10 Movies Already Getting Oscar Buzz

The Oscar race is on. Which movies are award-worthy?

 

(SPOT.ph) Yes, we know the Academy Awards won’t be for another five months, but a lasting impact is a sign of a film’s success during awards season. Can a movie sustain its momentum until the finish line? Is it memorable enough to stay on voters’ minds until the big night? We listed some movies that already have the critics buzzing. This early in the race, however, it could still be anyone’s game.

 

 

Boyhood

It’s an epic coming-of-age story in the most literal sense. Richard Linklater’s Boyhood follows a boy from his childhood to his first day of college.
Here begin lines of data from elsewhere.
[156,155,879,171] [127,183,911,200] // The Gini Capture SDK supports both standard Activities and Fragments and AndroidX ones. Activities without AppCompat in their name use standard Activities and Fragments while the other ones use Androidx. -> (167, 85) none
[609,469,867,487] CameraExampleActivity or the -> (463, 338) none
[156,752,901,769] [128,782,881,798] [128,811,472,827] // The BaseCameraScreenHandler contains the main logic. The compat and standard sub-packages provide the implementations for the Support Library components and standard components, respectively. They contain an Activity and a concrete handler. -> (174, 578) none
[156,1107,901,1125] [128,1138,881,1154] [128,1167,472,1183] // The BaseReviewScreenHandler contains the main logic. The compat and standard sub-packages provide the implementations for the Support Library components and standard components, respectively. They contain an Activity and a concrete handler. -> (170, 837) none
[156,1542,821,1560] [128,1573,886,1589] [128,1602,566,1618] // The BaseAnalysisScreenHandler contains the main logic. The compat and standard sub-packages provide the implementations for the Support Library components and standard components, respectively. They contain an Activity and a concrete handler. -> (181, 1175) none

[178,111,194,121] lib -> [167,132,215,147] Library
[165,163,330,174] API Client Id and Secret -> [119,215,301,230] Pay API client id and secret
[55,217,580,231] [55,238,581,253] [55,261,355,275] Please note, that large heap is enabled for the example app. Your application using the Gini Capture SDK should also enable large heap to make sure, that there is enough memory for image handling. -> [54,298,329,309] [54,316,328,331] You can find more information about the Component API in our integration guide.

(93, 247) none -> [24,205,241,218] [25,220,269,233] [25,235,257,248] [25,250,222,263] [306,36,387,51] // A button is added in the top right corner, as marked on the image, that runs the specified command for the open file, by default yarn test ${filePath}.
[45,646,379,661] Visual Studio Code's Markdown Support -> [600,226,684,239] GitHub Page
What sets this ambitious movie apart from the usual coming-of-age fare is that it was filmed with the same cast over the span of 12 years. Linklater filmed scenes every year to capture the struggles of growing up and the changing relationship between a child and his parents.

 

 

Gone Girl

Critics are raving nonstop about David Fincher’s newest thriller Gone Girl. The script is also penned by Gillian Flynn, the author of the bestselling novel of the same name. Ben Affleck plays Nick Dunne, who is caught in a media firestorm after his wife (Rosamund Pike) mysteriously disappears, and he is the prime suspect.  Pike has been compared to that of a "Hitchcock blonde beauty" and her performance as the fascinating Amy Dunne is "revelatory" and charismatic.

 

 

Foxcatcher

One look at the cast of Foxcatcher, and you might wonder if this is the right movie. Steve Carrell and Channing Tatum leading a serious Oscar contender? It could happen. The film tells the story of millionaire John du Pont (Carrell) and his troubling relationship with two Olympic wrestlers (Tatum and Mark Ruffalo). It has an Oscar-winning formula: A "based on a true story" tag, unconventional stars (think Matthew McConaughey for last year’s Dallas Buyers Club), and Carrell’s prosthetic nose.

 

 

The Theory of Everything

The biopic features English actor Eddie Redmayne as the brilliant physicist Stephen Hawking and his relationship with his wife, Jane (Felicity Jones). The story also tackles Hawking’s diagnosis with a neurogenerative disorder called Amyotrophic Lateral Sclerosis or ALS. Critics are already lauding Redmayne’s portrayal of the famous scientist.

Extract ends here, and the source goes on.